• _EXERCISE AIM_:
Only one stretch of the records below should be repeated. It starts with the line containing "row 永州: none" and goes on through the line containing "Derrick Henry | risk: 3.16 -> 3.95", exactly as written.

• _RECORDS FOR PROCESSING_:
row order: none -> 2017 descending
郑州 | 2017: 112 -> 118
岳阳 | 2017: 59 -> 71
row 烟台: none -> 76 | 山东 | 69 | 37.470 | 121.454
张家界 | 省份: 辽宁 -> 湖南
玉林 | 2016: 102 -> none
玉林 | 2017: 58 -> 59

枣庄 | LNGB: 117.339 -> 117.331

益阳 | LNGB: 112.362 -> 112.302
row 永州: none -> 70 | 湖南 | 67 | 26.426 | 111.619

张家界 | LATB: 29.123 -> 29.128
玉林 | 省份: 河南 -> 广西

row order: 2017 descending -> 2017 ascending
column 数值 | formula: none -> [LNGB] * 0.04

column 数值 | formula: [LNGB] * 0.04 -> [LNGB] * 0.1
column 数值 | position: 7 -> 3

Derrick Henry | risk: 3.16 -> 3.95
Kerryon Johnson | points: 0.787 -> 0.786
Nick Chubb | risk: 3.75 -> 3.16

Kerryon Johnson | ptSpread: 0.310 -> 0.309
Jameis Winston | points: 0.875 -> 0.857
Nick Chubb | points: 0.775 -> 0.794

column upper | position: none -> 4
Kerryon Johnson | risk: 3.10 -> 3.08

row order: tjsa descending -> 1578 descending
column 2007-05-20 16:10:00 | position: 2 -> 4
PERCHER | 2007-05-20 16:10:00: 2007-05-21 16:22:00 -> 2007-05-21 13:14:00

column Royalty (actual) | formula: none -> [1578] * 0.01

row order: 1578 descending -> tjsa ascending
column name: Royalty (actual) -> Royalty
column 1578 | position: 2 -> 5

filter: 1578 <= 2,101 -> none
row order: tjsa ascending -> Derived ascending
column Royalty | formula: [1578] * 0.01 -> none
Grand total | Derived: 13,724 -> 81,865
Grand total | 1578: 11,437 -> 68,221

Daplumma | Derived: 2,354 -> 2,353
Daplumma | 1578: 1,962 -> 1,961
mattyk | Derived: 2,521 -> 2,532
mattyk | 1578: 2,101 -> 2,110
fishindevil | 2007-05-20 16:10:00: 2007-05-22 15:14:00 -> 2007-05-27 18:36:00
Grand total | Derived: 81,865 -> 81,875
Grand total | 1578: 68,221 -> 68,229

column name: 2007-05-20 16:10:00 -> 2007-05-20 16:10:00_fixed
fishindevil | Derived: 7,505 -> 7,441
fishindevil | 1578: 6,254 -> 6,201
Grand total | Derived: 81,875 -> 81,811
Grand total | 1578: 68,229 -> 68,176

• _YOUR RESPONSE_:
row 永州: none -> 70 | 湖南 | 67 | 26.426 | 111.619

张家界 | LATB: 29.123 -> 29.128
玉林 | 省份: 河南 -> 广西

row order: 2017 descending -> 2017 ascending
column 数值 | formula: none -> [LNGB] * 0.04

column 数值 | formula: [LNGB] * 0.04 -> [LNGB] * 0.1
column 数值 | position: 7 -> 3

Derrick Henry | risk: 3.16 -> 3.95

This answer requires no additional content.